Web page edit records
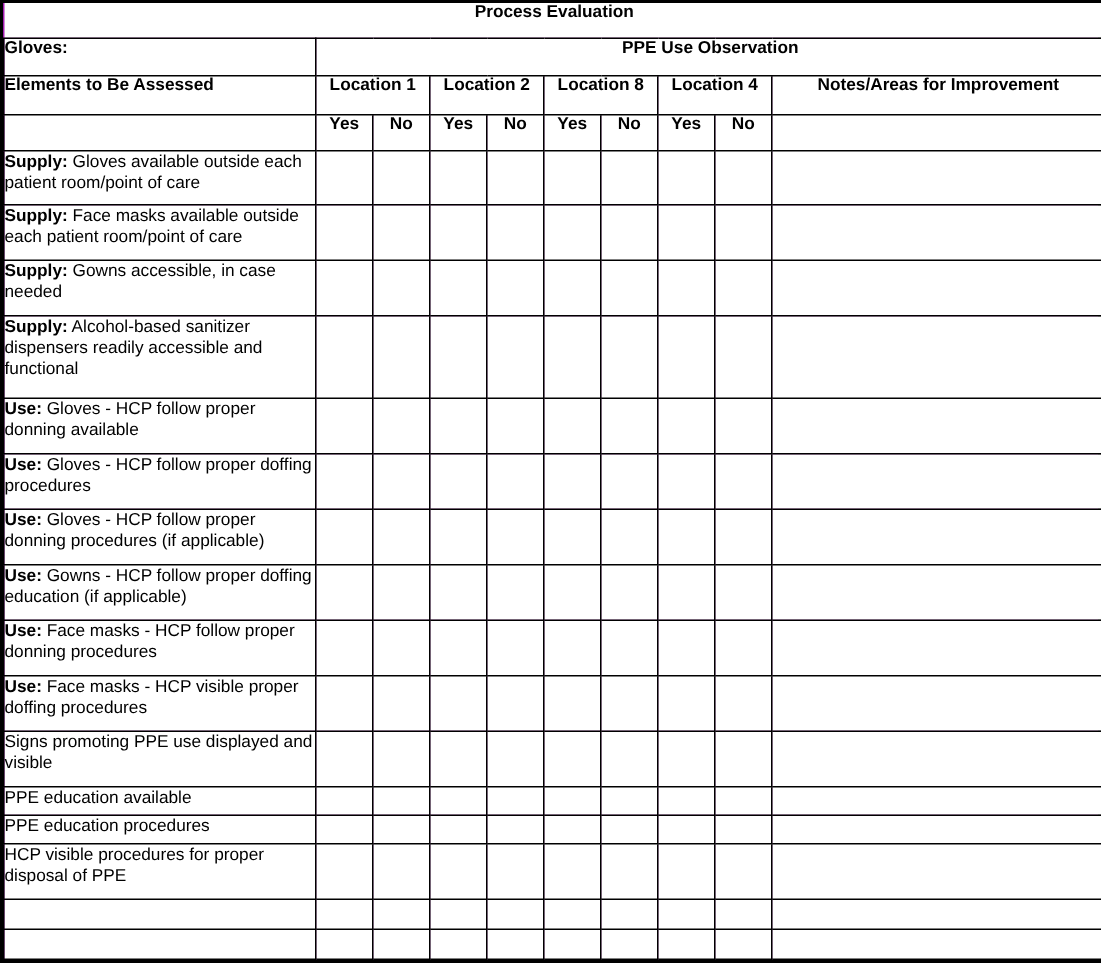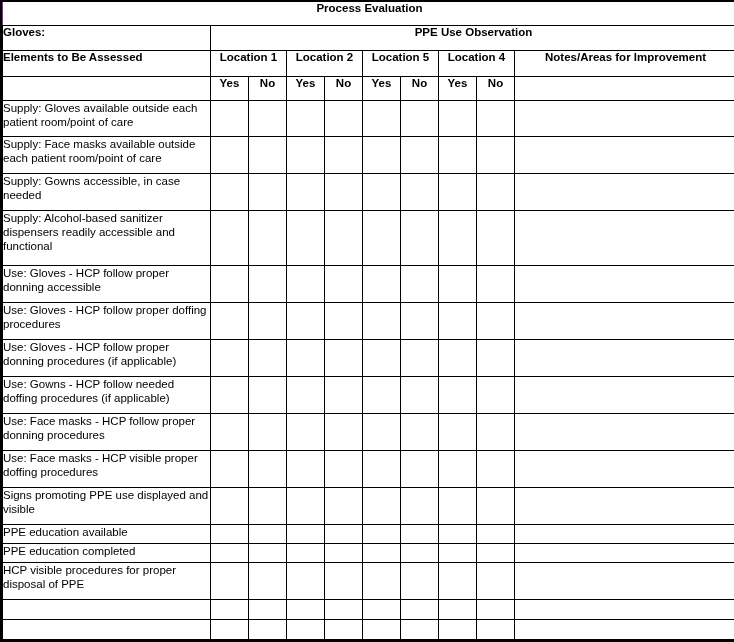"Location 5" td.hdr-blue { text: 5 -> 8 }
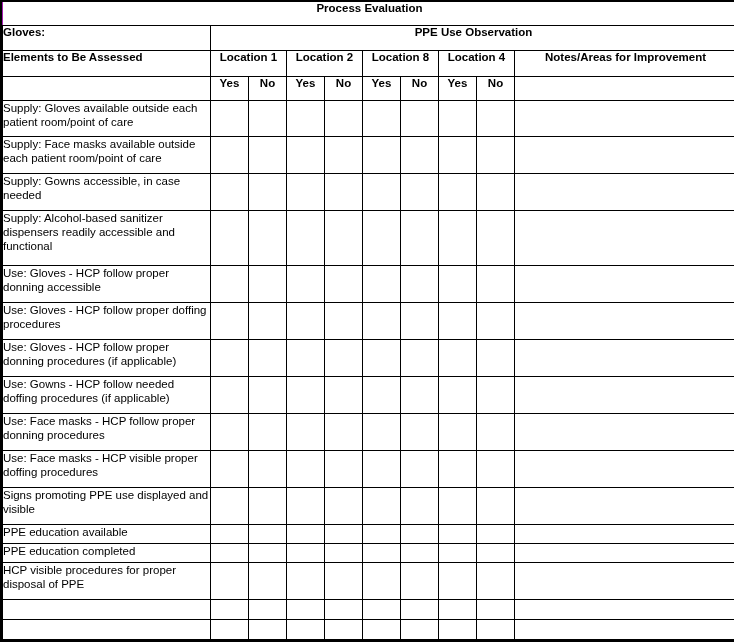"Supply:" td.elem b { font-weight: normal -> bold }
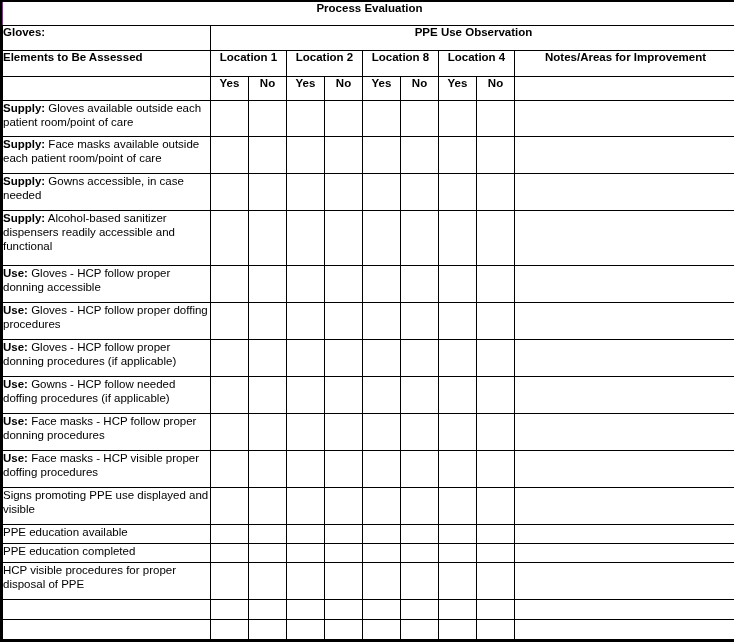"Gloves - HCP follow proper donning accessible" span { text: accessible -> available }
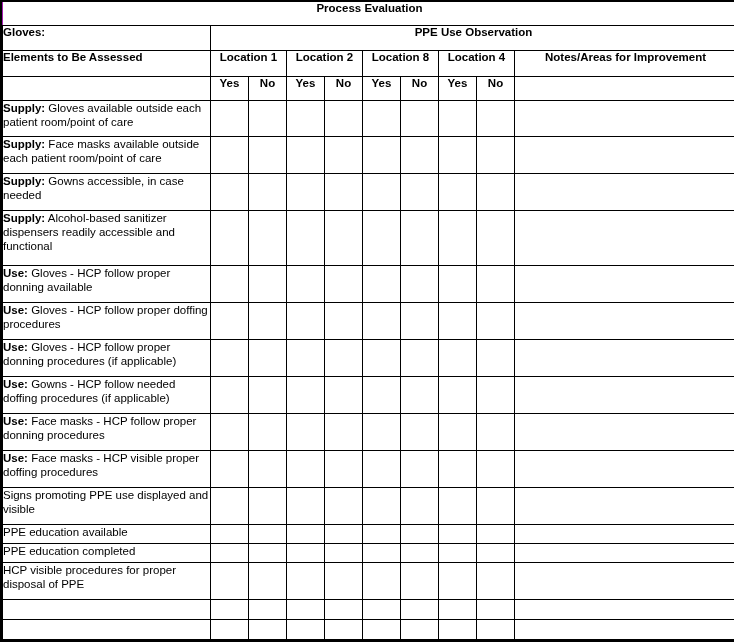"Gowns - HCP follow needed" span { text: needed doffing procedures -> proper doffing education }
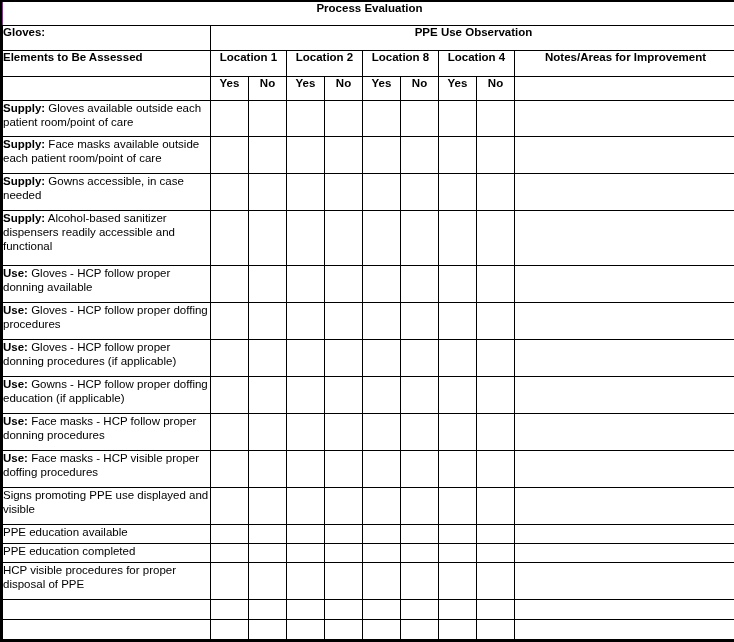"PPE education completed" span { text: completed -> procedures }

#### ASSIGNMENT:
Line for line, restate the data above and omit every picture.

#### TASK OUTPUT:
"Location 5" td.hdr-blue { text: 5 -> 8 }
"Supply:" td.elem b { font-weight: normal -> bold }
"Gloves - HCP follow proper donning accessible" span { text: accessible -> available }
"Gowns - HCP follow needed" span { text: needed doffing procedures -> proper doffing education }
"PPE education completed" span { text: completed -> procedures }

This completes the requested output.